-- Goal of the exercise --
State only the number of lines below where the word "buyurmaktadır" is found.

-- Supplied information --
*** Begin section ***
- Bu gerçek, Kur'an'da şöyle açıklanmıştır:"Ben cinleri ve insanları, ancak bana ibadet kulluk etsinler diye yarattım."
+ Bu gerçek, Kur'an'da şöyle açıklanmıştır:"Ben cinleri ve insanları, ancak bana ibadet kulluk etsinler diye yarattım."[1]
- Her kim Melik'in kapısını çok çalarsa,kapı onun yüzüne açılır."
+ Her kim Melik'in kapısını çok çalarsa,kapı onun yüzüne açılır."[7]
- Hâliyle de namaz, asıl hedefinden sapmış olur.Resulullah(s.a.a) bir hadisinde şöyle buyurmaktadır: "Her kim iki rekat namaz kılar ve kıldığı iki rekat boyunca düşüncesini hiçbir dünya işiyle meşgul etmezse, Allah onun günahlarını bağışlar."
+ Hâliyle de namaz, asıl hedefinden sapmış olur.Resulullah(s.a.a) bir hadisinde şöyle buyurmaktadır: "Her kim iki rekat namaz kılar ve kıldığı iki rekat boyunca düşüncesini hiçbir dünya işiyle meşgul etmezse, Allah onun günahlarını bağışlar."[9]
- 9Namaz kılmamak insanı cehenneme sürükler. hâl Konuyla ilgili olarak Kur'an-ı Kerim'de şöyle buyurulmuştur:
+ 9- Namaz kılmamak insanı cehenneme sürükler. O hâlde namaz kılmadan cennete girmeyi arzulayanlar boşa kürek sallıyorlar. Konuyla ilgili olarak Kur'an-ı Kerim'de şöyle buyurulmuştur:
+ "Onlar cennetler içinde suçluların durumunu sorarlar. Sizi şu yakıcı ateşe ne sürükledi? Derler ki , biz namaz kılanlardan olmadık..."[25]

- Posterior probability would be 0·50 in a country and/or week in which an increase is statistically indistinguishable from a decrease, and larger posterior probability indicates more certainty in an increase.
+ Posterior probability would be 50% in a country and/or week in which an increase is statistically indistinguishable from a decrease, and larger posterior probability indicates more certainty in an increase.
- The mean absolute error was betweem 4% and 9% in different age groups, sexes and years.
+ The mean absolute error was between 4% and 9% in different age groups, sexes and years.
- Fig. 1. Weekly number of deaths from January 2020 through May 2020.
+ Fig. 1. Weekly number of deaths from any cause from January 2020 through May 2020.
*** End section ***
-- Finished task --
2